En el lugar habría sido herido un fotógrafo de la agencia EFE según denunciaron usuarios en la red social Twitter citando a Amnistía Internacional. Un camarógrafo de Venezolanos por la Información fue detenido por la policía.

El gobierno suele impedir cualquier movilización opositora hacia el centro, que el chavismo considera su bastión y donde se concentran las sedes de los poderes públicos.

En esa zona, cerca de la Asamblea Nacional, miles de oficialistas se manifestaron también el jueves en apoyo a Maduro.

No tenemos miedo

Los opositores protestan contra las sentencias del Tribunal Supremo de Justicia (TSJ) con las cuales asumió brevemente, la semana pasada, los poderes del Parlamento y retiró la inmunidad a los diputados.

“Queremos sacar a Maduro, estamos cansados de esta dictadura, no tenemos miedo”, dijo a la AFP Yoleidy Rodríguez, estudiante universitario de 22 años.

Los fallos, anulados parcialmente el sábado tras fuerte presión internacional, han impulsado a los detractores del Gobierno a tratar de reconquistar la calle.

Según reporte de EFE, la alianza de partidos opositores Mesa de la Unidad Democrática (MUD) aseguró que los venezolanos se concentraron en ocho ciudades de Venezuela.
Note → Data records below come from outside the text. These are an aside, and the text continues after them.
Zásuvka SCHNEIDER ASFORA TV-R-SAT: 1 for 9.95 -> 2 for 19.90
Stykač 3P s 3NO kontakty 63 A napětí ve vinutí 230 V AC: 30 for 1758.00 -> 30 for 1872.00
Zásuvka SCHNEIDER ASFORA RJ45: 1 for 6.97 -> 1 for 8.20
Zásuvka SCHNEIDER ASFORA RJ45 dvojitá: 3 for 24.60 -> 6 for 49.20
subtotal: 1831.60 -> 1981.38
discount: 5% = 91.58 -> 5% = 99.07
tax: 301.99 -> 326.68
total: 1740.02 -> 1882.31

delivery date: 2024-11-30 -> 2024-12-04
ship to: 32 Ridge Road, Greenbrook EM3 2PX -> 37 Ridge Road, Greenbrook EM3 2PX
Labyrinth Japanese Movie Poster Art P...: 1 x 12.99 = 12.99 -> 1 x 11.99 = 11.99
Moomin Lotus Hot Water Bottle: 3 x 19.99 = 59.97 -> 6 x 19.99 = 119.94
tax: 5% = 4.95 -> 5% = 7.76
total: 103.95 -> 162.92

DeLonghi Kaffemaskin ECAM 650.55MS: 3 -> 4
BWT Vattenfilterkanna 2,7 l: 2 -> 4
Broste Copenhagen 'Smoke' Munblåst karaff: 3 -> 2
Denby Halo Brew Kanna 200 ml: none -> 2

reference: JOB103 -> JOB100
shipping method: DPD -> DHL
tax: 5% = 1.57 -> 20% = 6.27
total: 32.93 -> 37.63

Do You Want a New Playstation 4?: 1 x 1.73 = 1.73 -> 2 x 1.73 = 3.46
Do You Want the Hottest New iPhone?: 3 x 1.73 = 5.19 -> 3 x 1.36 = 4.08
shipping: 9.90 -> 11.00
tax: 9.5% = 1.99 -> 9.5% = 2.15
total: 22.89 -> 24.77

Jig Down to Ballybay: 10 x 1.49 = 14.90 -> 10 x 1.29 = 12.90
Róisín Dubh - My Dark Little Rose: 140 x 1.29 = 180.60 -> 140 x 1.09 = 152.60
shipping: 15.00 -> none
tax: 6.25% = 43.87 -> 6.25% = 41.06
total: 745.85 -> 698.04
Dio cuenta de la participación popular, además de Caracas, en Yaracuy y Guárico (centro), en Nueva Esparta y Anzoátegui ubicadas en el noreste del país, y en Trujillo (oeste).

Asimismo, otras dos movilizaciones más numerosas se registraron, según las imágenes compartidas por la coalición en Twitter, en los estados Zulia y Táchira.

En tanto, los oficialistas protestaron contra el “golpe parlamentario” que —alegan— quiere dar la Asamblea en su cruzada contra el TSJ.

Maduro acusa a los dirigentes opositores de querer “llenar las calles de sangre” para propiciar su derrocamiento, con ayuda de la Organización de Estados Americanos (OEA), que esta semana declaró una “grave” alteración del orden democrático en Venezuela.

El secretario de la OEA, Luis Almagro, recibió este jueves en Washington al presidente del Legislativo, el opositor Julio Borges.

“Vamos a enfrentar al imperialismo, a los grupos económicos que quieren tumbar al Gobierno revolucionario”, dijo a la AFP Vismar Cifuentes, empleado público, durante la marcha que incluyó cánticos y palabras de un imitador del fallecido presidente Hugo Chávez (1999-2013).

Los comicios de gobernadores debieron realizarse en diciembre de 2016, pero fueron suspendidos y aún no tienen fecha. Los de alcaldes están pautados para este año y los presidenciales para diciembre de 2018.

En su reunión con Almagro Borges insistió que “solo con unas elecciones se va a poder cambiar la Venezuela fracturada, violenta, miserable” que tienen actualmente.